SEOUL, KOMPAS.com — Tangis haru memecah keheningan dari ratusan anggota keluarga Korea Utara yang bersatu kembali setelah terpisah lebih dari setengah abad. Salah satu keluarga adalah Lee Dong-un yang akhirnya dapat menemui kembali putrinya yang telah berusia 60 tahun, Sabtu (26/9), dalam pertemuan yang diselenggarakan oleh Pyongyang untuk memulihkan ketegangan dengan Korea Selatan.
Berbaur dengan keharuan dan kegetiran akan masa silam, Lee kembali terkenang masa ketika meninggalkan sang istri yang hamil dan putrinya yang saat itu berusia 2 tahun. Lee melarikan diri menuju Korea Selatan selama pecah Perang Korea.
Lee yang saat ini berusia 84 tahun tak kuasa menahan linangan air mata setelah putrinya itu mengabarkannya bahwa sang istri yang saat itu hamil tewas terkena serangan bom.

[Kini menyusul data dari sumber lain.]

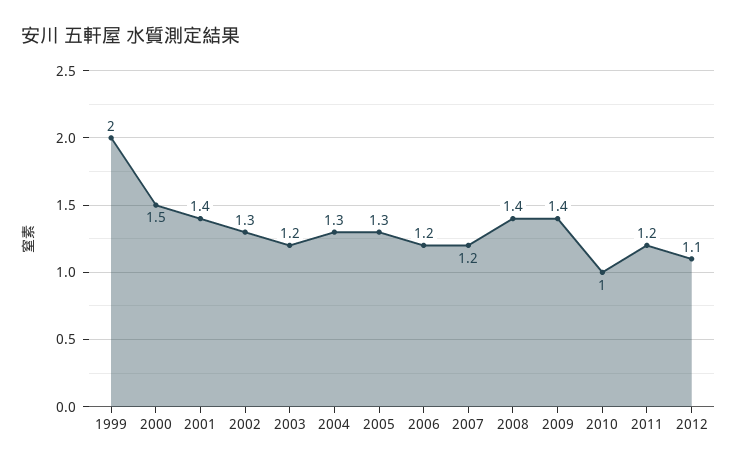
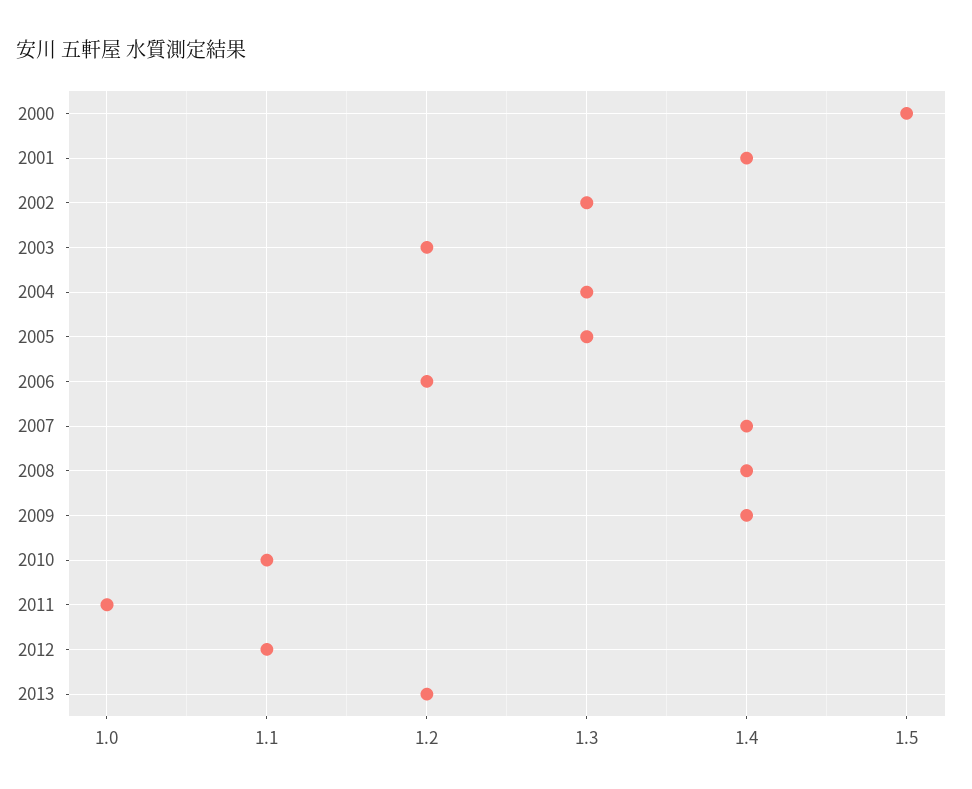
1999: 2 -> none
2007: 1.2 -> 1.4
2010: 1 -> 1.1
2011: 1.2 -> 1
2013: none -> 1.2

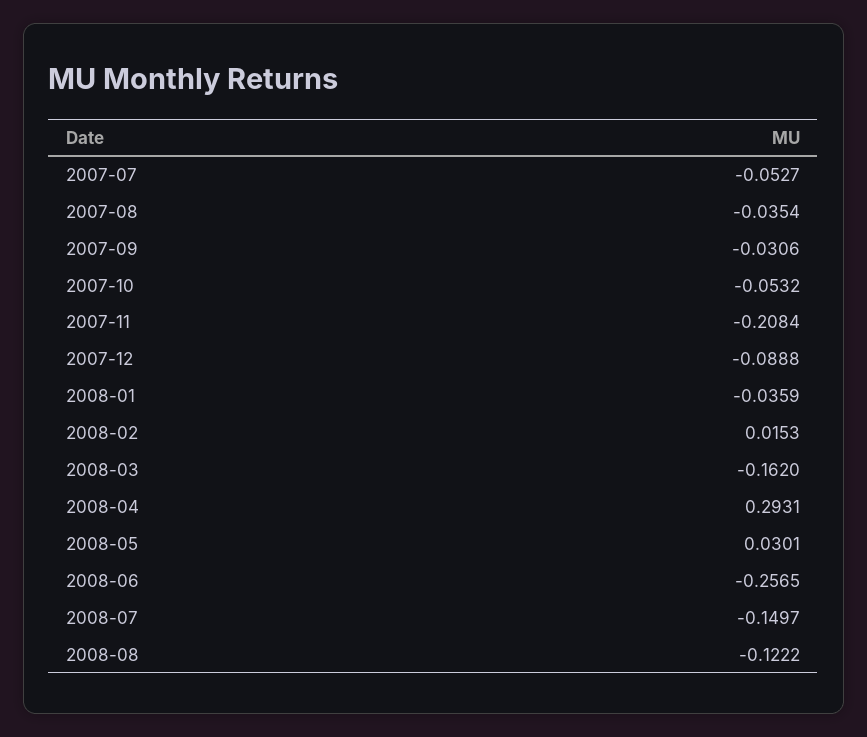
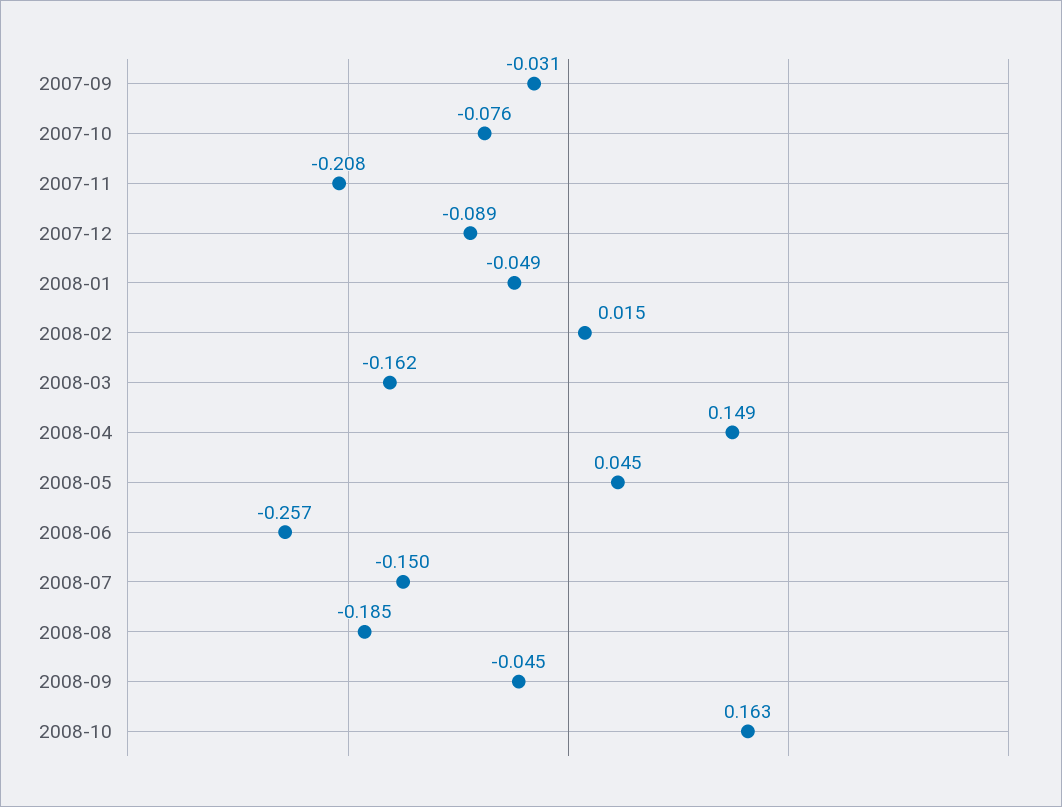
2007-07: -0.0527 -> none
2007-08: -0.0354 -> none
2007-10: -0.0532 -> -0.076
2008-01: -0.0359 -> -0.049
2008-04: 0.2931 -> 0.149
2008-05: 0.0301 -> 0.045
2008-08: -0.1222 -> -0.185
2008-09: none -> -0.045
2008-10: none -> 0.163

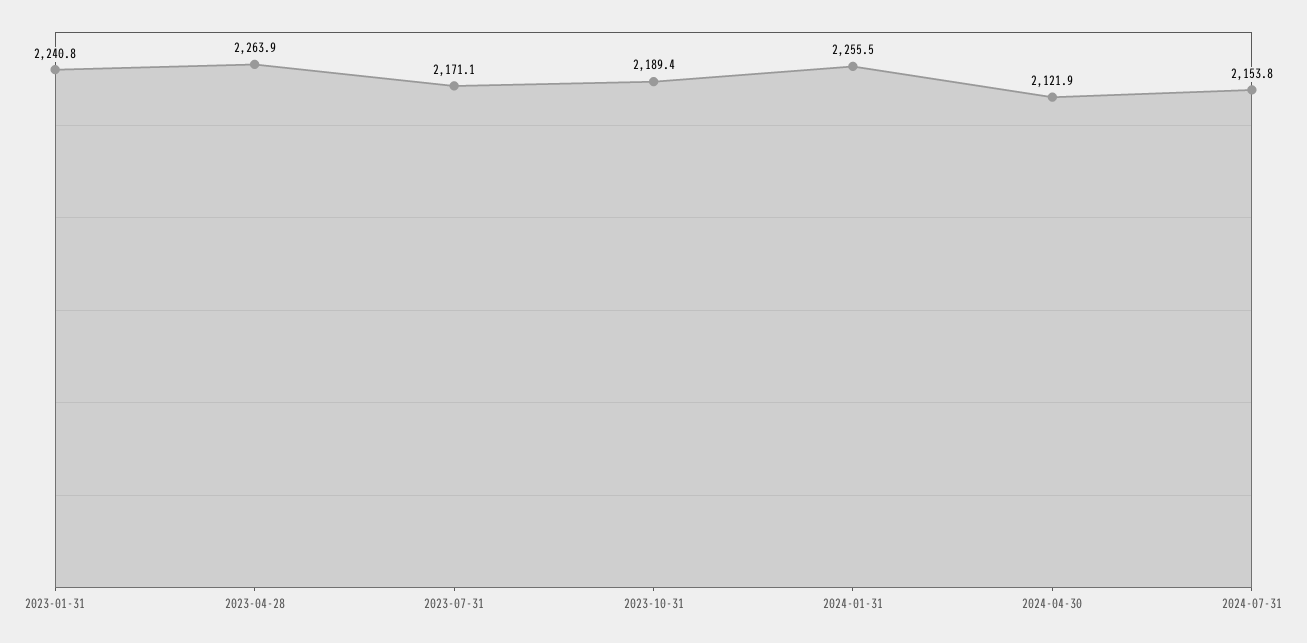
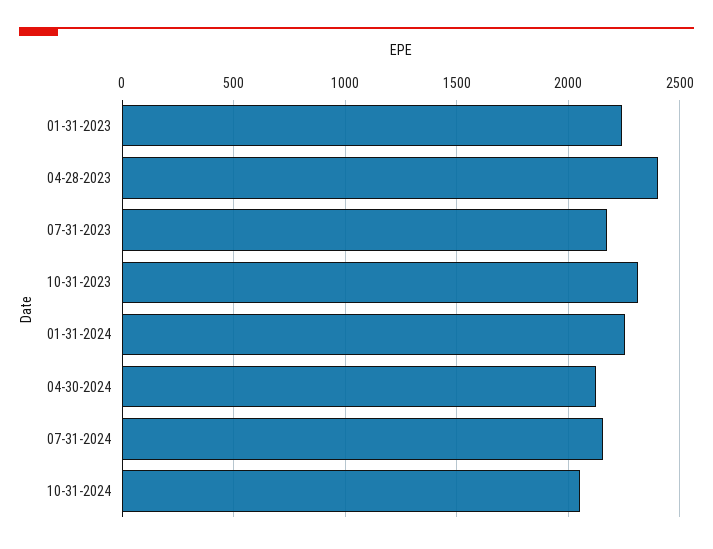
2023-04-28: 2263.9 -> 2400
2023-10-31: 2189.4 -> 2300
10-31-2024: none -> 2050

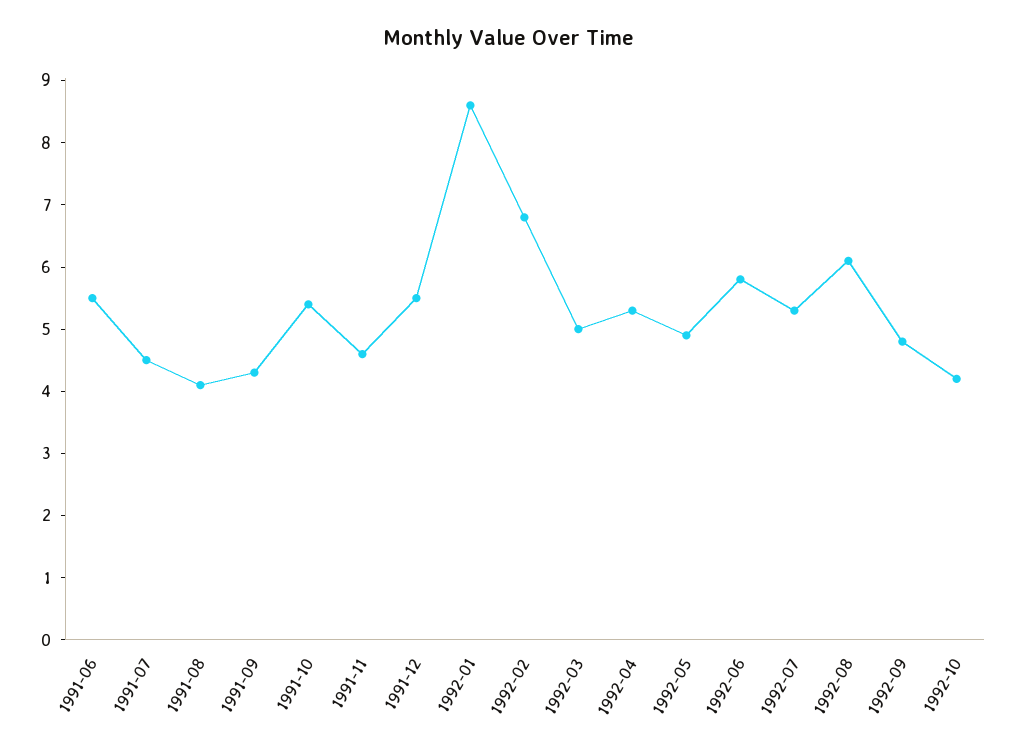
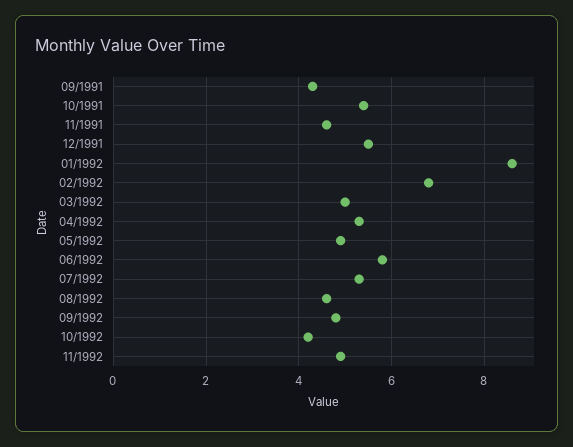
1991-06: 5.5 -> none
1991-07: 4.5 -> none
1991-08: 4 -> none
1992-08: 6 -> 4.5
11/1992: none -> 5

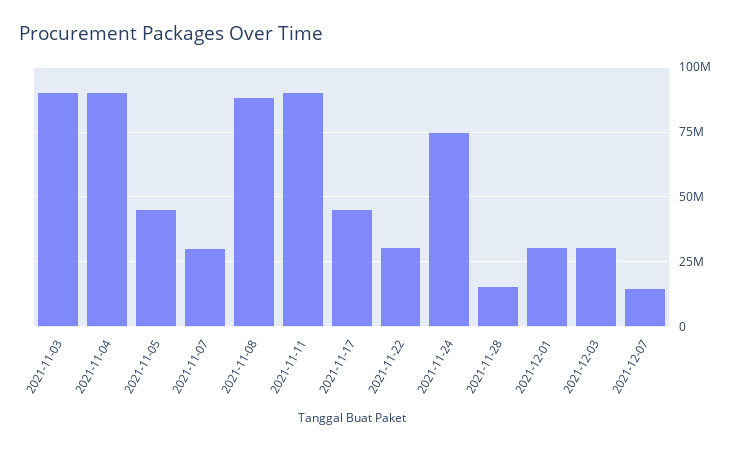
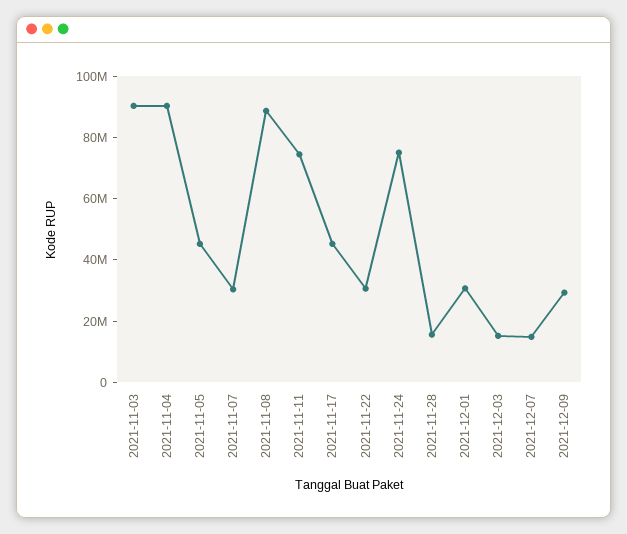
2021-11-11: 90000000 -> 75000000
2021-12-03: 30000000 -> 15000000
2021-12-09: none -> 30000000

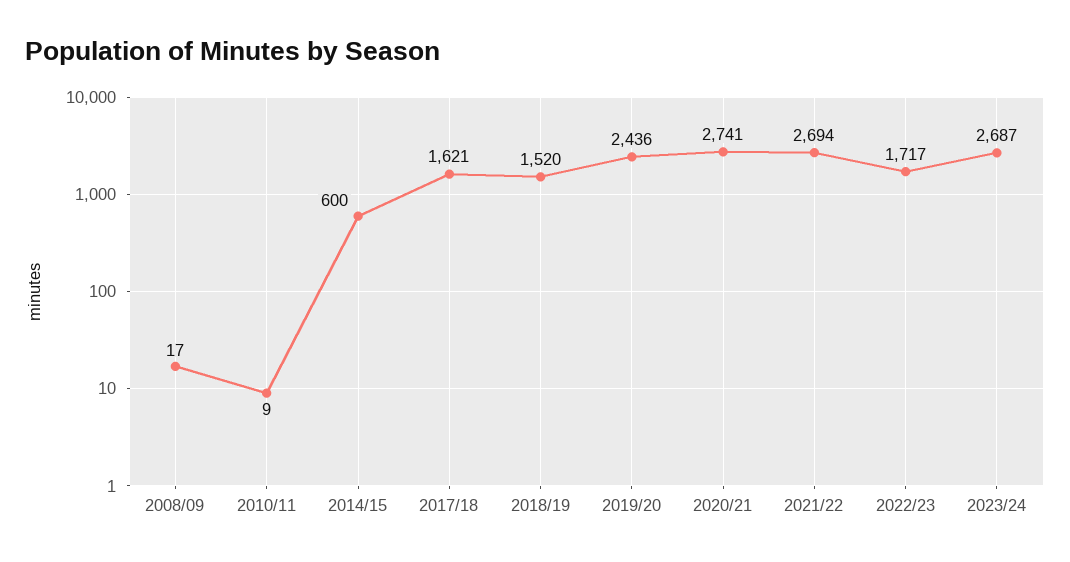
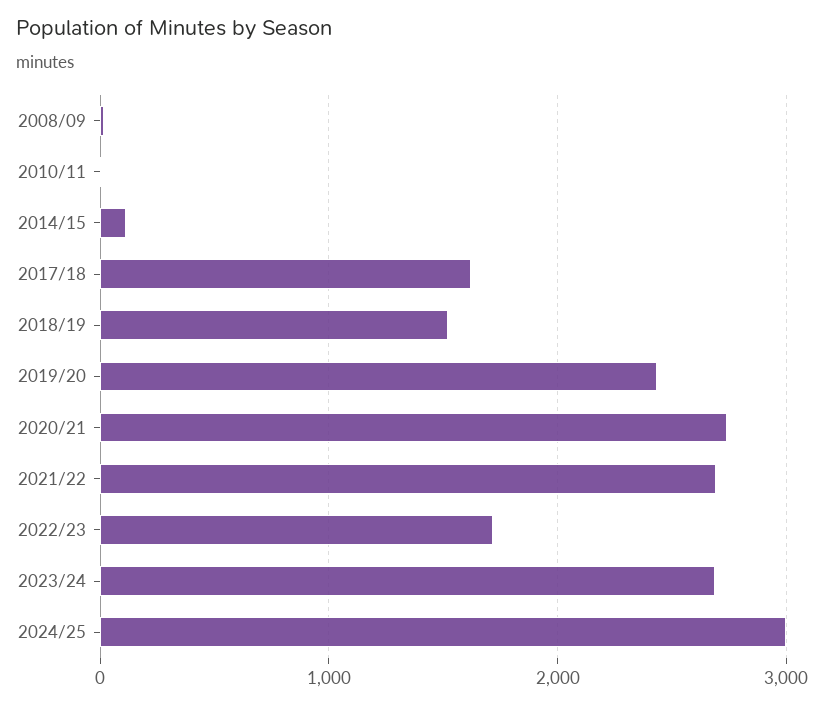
2014/15: 600 -> 100
2024/25: none -> 3000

"Aku selalu memikirkanmu. Tak pernah terbayang sebelumnya apabila kita akan dipertemukan kembali," demikian potongan pembicaraan Lee dengan putrinya seperti dikutip oleh sejumlah laporan media Korea Selatan. Wartawan asing tidak diundang dalam reuni antarkeluarga Korea Utara itu.
Reuni ini merupakan yang pertama antarkedua negara yang sempat terpecah konflik dalam hampir 2 tahun. Pyongyang menangguhkan program ini pada 2007 sebagai aksi balas dendamnya terhadap sikap konservatif Presiden Korea Selatan Lee Myung-bak yang sempat menekan negara komunis itu agar menghentikan program nuklirnya.
Dilanjutkannya kembali program itu dinilai luas sebagai upaya terbaru Korea Utara merajut kembali hubungan damai dengan Seoul. Dalam beberapa pekan terakhir, Pyongyang telah membebaskan 5 warga Korea Selatan yang ditahan.
Korea Utara juga sepakat memulihkan proyek industri gabungan kedua negara serta membuka kembali tur yang tertangguhkan bagi warga Korea Selatan ke Pyongyang.
Lebih dari 120 warga Korea Selatan, yang sebagian besar berusia lebih dari 70 tahun, tiba di resor Diamond Mountain, pantai timur Korea Utara, Sabtu, untuk mengikuti acara reuni itu. Jutaan keluarga masih terpisah menyusul pecahnya Semenanjung Korea pada 1945 dan perang sipil yang membuntutinya.
Selama ini tidak ada hubungan surat-menyurat, telepon maupun e-mail antara warga kedua Korea. Warga kedua negara juga tidak dapat saling melakukan perjalanan menyeberang perbatasan tanpa ada izin dari masing-masing negara.